I hated Spanish class in high school. I love the language. I love the idea of learning a new culture. I however, hated this particular class with everything in my soul. It was right after lunch and the teacher knew that I sucked at foreign languages (dyslexia) and so he would call on me to say things in Spanish...which was always wrong. The kids would laugh, the teacher would laugh....I would feel totally embarrassed. What's worse, was this was the one class I had panic attacks in. I would go sit down at my desk, start to shake, and end up bolting from the class in sheer panic mode. I got sneers and snide remarks from other students They had no idea what was wrong with me, but clearly there was something off. It was mortifying and yet I kept going back day after day after day....I rather not recall those painful days of high school and yet I often wonder what others think when they see someone freak out in that manner.

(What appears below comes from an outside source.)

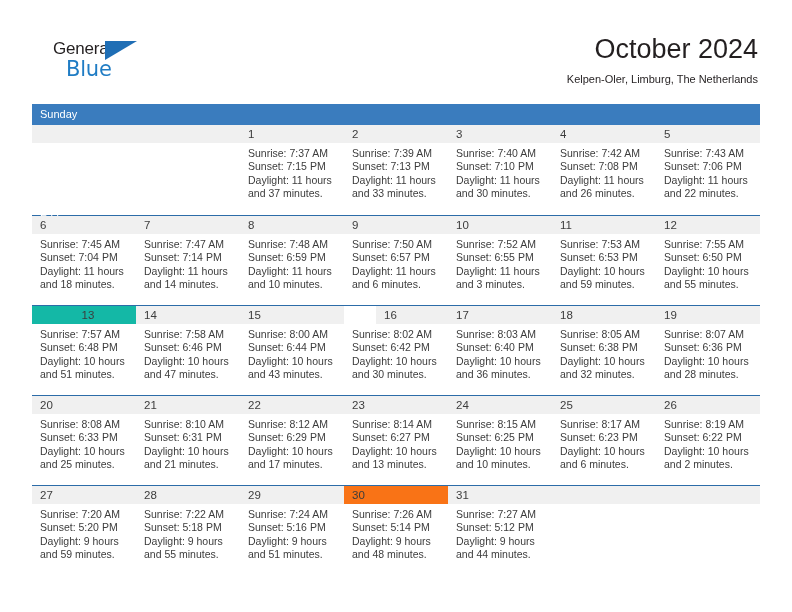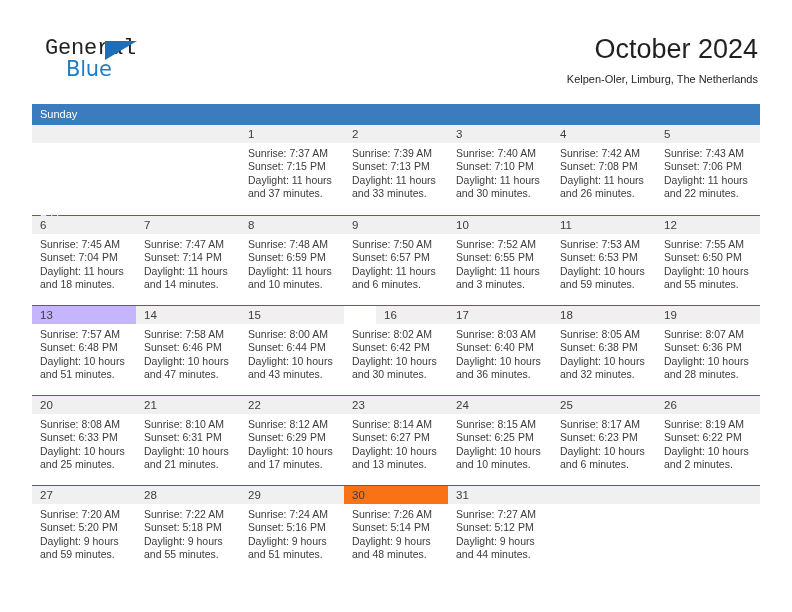"General" .logo-general { font-family: Liberation Mono, monospace -> Liberation Sans, sans-serif; font-size: 22px -> 17px; left: 8px -> 16px }
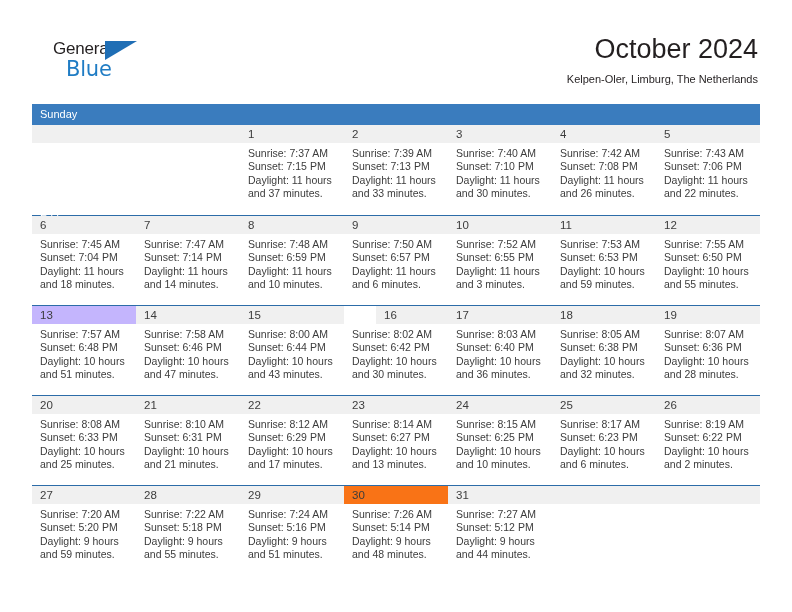"13" div.day-number-band { background: #c4b5fd -> #14b8a6; text-align: none -> center }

I was reading this weird little blurb last night about what to say to people that are having a panic attack and it kinda made me laugh a bit. Not that it wasn't a nice article. It meant well, but some of it was rather silly. To me anyway. It said things like "let them know you are there for them". That is a nice sentiment, but I don't need to know you are there for me in that moment. I know you care but you being "there for me" doesn't resolve my anxiety in any way while I am in the middle of the attack. It does make me feel better afterwards though.
There were several more sayings like this but the worst one for me, was "ask them what they need". Listen, during a full on raging panic attack it is all I can do to concentrate on my own breathing. I don't want to hyperventilate and pass out. So, the last thing I want or even can do at that moment is to hold a conversation and tell you what I need. What I need is to breathe.
Maybe it is just me, I prefer to have my panic attacks in seclusion. If I have one in public (God forbid) then I go somewhere private so I can get control of it. I can not talk during one. I can not handle being touched during one. I can not deal with other outside stimuli at all. And the thought of anyone watching me break down like that, even family or loved ones, is mortifying to me. I am not a science experiment and I don't want to be stared at like one.
Unfortunately, having an anxiety disorder means that I do have panic attacks and I have had to learn to accept that I may get triggered and have one at any point in time. Most of the time, I can talk myself down out of one. But there are the big ones that hit me out of nowhere and I am left having to pick up the pieces when it is done. So, I am wondering if I am the only one.....How do you respond to panic attacks and do you find being told people are there for you or asking what you need in the middle of one helpful? And if you see someone having a panic attack and you don't suffer from them, what do you think when you see one?